Chi sostiene che non è ancora giunto il momento di dedicarsi alla conoscenza di essa, o che ormai è troppo tardi, è come se andasse dicendo che non è ancora il momento di essere felice, o che ormai è passata l'età. Ecco che da giovani come da vecchi è giusto che noi ci dedichiamo a conoscere la felicità. Per sentirci sempre giovani quando saremo avanti con gli anni in virtù del grato ricordo della felicità avuta in passato, e da giovani, irrobustiti in essa, per prepararci a non temere l'avvenire.
Cerchiamo di conoscere allora le cose che fanno la felicità, perché quando essa c'è tutto abbiamo, altrimenti tutto facciamo per possederla.
Pratica e medita le cose che ti ho sempre raccomandato: sono fondamentali per una vita felice.
Prima di tutto considera l'essenza del divino materia eterna e felice, come rettamente suggerisce la nozione di divinità che ci è innata. Non attribuire alla divinità niente che sia diverso dal sempre vivente o contrario a tutto ciò che è felice, vedi sempre in essa lo stato eterno congiunto alla felicità.
Gli dei esistono, è evidente a tutti, ma non sono come crede la gente comune, la quale è portata a tradire sempre la nozione innata che ne ha.
Perciò non è irreligioso chi rifiuta la religione popolare, ma colui che i giudizi del popolo attribuisce alla divinità.

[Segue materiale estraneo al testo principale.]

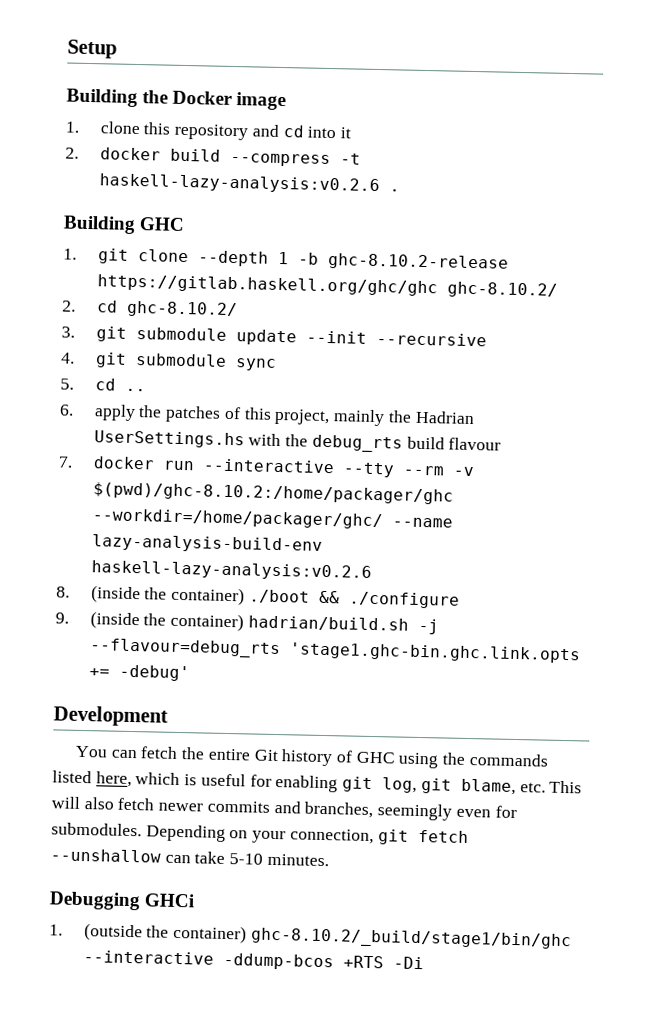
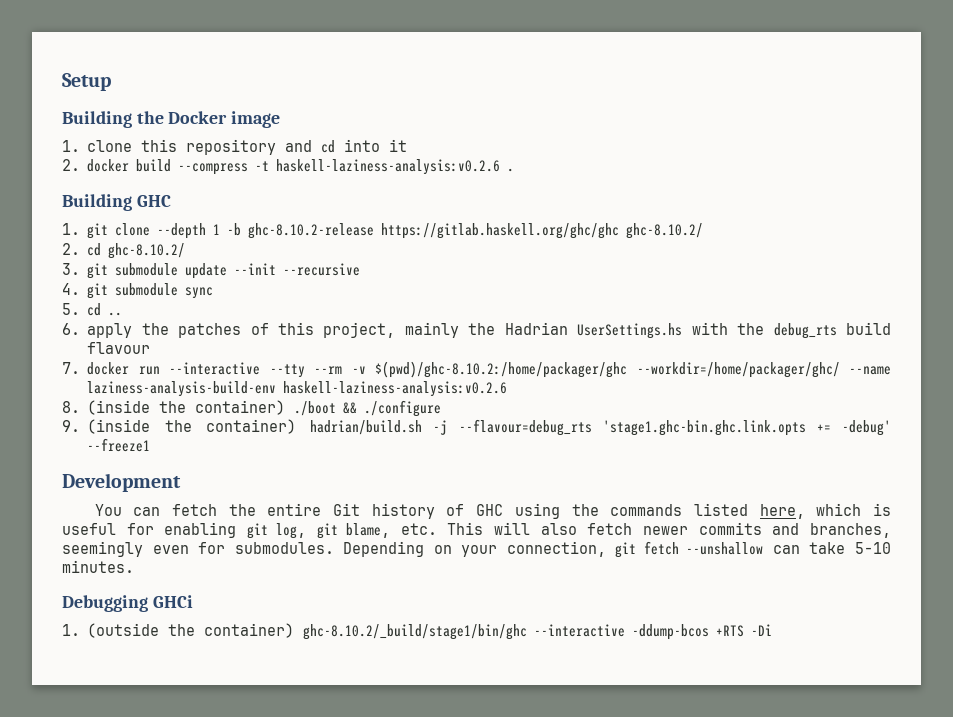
[98,173,380,195] haskell-lazy-analysis:v0.2.6 -> [276,159,501,175] haskell-laziness-analysis:v0.2.6
[91,534,323,554] [90,560,372,581] lazy-analysis-build-env haskell-lazy-analysis:v0.2.6 -> [87,381,508,397] laziness-analysis-build-env haskell-laziness-analysis:v0.2.6
(190, 673) none -> [87,438,151,452] --freeze1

Tali giudizi, che non ascoltano le nozioni ancestrali, innate, sono opinioni false. A seconda di come si pensa che gli dei siano, possono venire da loro le più grandi sofferenze come i beni più splendidi. Ma noi sappiamo che essi sono perfettamente felici, riconoscono i loro simili, e chi non è tale lo considerano estraneo.

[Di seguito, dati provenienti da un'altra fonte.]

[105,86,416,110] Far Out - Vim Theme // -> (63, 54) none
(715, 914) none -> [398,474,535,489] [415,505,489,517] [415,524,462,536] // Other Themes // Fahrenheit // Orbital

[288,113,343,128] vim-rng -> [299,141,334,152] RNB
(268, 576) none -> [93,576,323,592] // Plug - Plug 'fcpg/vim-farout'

Poi abituati a pensare che la morte non costituisce nulla per noi, dal momento che il godere e il soffrire sono entrambi nel sentire, e la morte altro non è che la sua assenza. L'esatta coscienza che la morte non significa nulla per noi rende godibile la mortalità della vita, senza l'inganno del tempo infinito che è indotto dal desiderio dell'immortalità.
Non esiste nulla di terribile nella vita per chi davvero sappia che nulla c'è da temere nel non vivere più. Perciò è sciocco chi sostiene di aver paura della morte, non tanto perché il suo arrivo lo farà soffrire, ma in quanto l'affligge la sua continua attesa. Ciò che una volta presente non ci turba, stoltamente atteso ci fa impazzire.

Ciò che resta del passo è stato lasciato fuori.